🤖 AI Summary
This study addresses the computational challenges in likelihood-based inference of dynamic epidemiological parameters—such as the time-varying reproduction number—from phylogenetic trees within complex transmission models. The authors propose a Neural Bayesian Estimator (NBE), which, for the first time, integrates recurrent neural networks with quantile regression to directly and efficiently estimate the posterior median and credible intervals of such parameters from reconstructed phylogenies. By leveraging tree embeddings and a prediction network conditioned on both time and quantile levels, NBE enables low-bias, rapid inference of time-varying reproduction numbers and supports model fine-tuning to substantially reduce computational costs.

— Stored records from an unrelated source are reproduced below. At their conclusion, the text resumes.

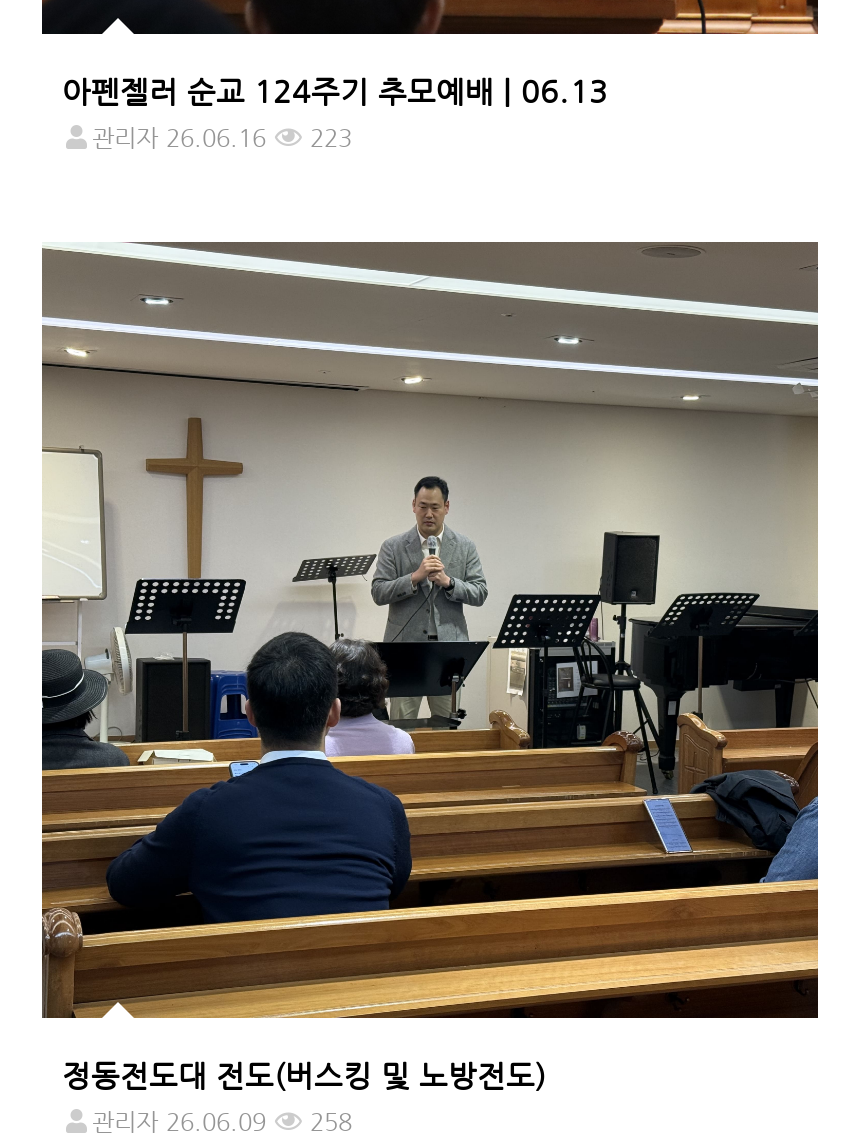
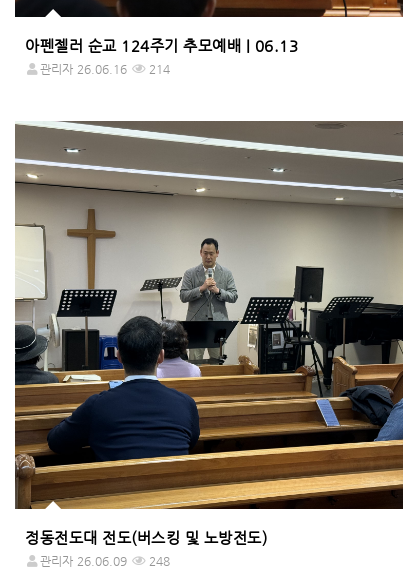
- 관리자 26.06.16 223
+ 관리자 26.06.16 214

- 관리자 26.06.09 258
+ 관리자 26.06.09 248
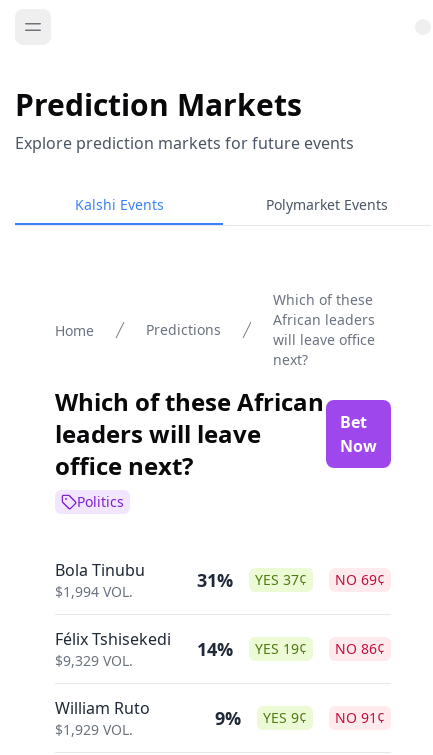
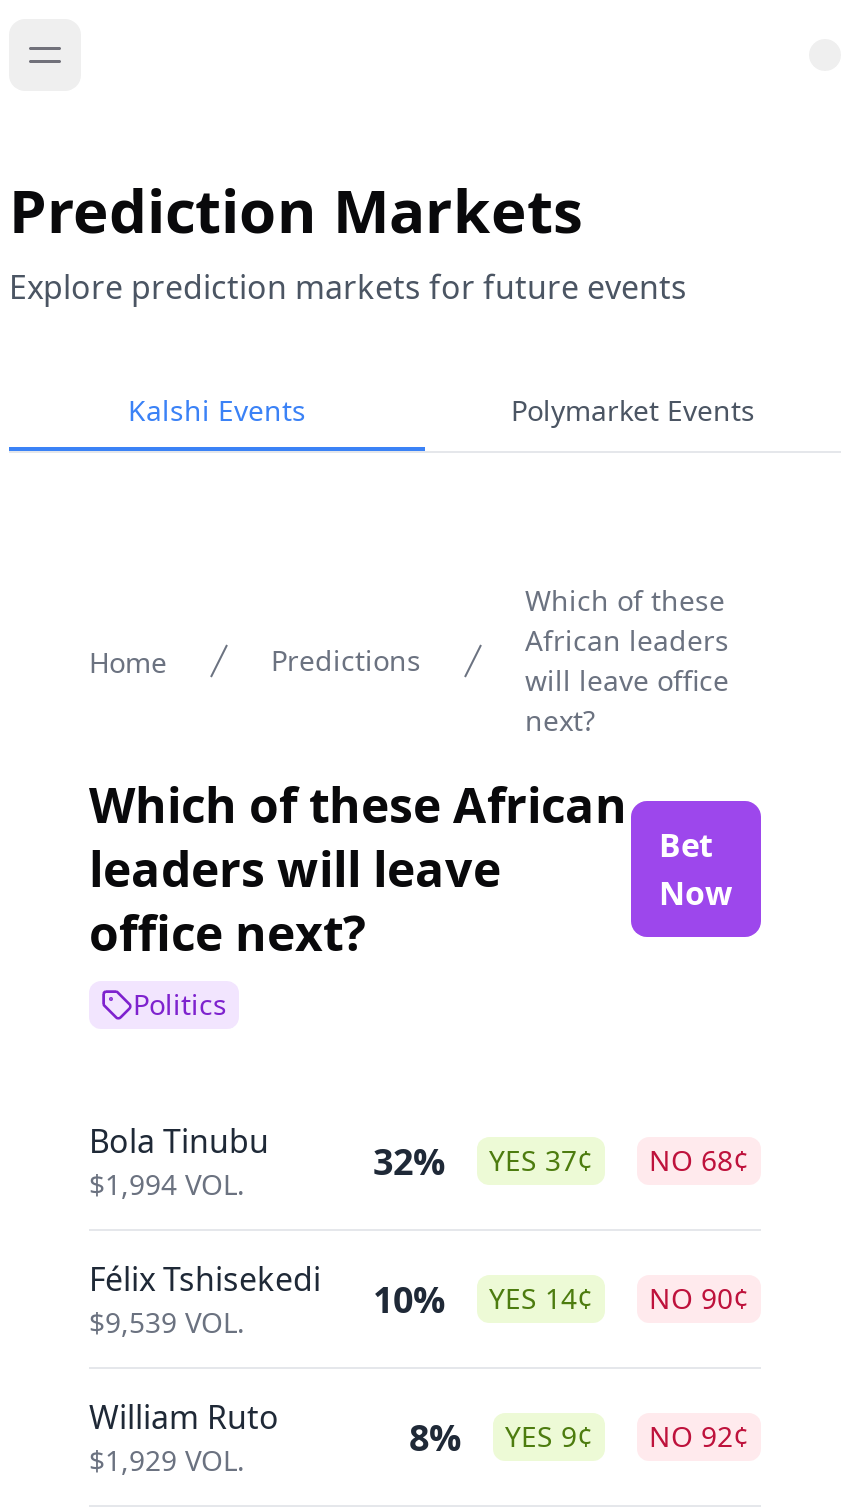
- 31%
+ 32%

- NO 69¢
+ NO 68¢

- 14%
+ 10%

- YES 19¢
+ YES 14¢

- NO 86¢
+ NO 90¢

- $9,329 VOL.
+ $9,539 VOL.

- 9%
+ 8%

- NO 91¢
+ NO 92¢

Experiments demonstrate that NBE achieves excellent predictive performance and conservative uncertainty quantification on simulated data, exhibiting lower bias than BEAST2’s fixed-tree analysis while maintaining high accuracy even after fine-tuning.
📝 Abstract
Phylodynamics is used to estimate epidemic dynamics from phylogenetic trees or genomic sequences of pathogens, but the likelihood calculations needed can be challenging for complex models. We present a neural Bayes estimator (NBE) for key epidemic quantities: the reproduction number, prevalence, and cumulative infections through time. By performing quantile regression over tree space, the NBE allows us to estimate posterior medians and credible intervals directly from a reconstructed tree. Our approach uses a recursive neural network as a tree embedding network with a prediction network conditioned on time and quantile level to generate the estimates. In simulation studies, the NBE achieves good predictive performance, with conservative uncertainty estimates. Compared with a BEAST2 fixed-tree analysis, the NBE gives less biased estimates of time-varying reproduction numbers in our test setting. Under a misspecified sampling model, the NBE performance degrades (as expected) but remains reasonable, and fine-tuning a pre-trained model yields estimates comparable to those from a model trained from scratch, at substantially lower computational cost.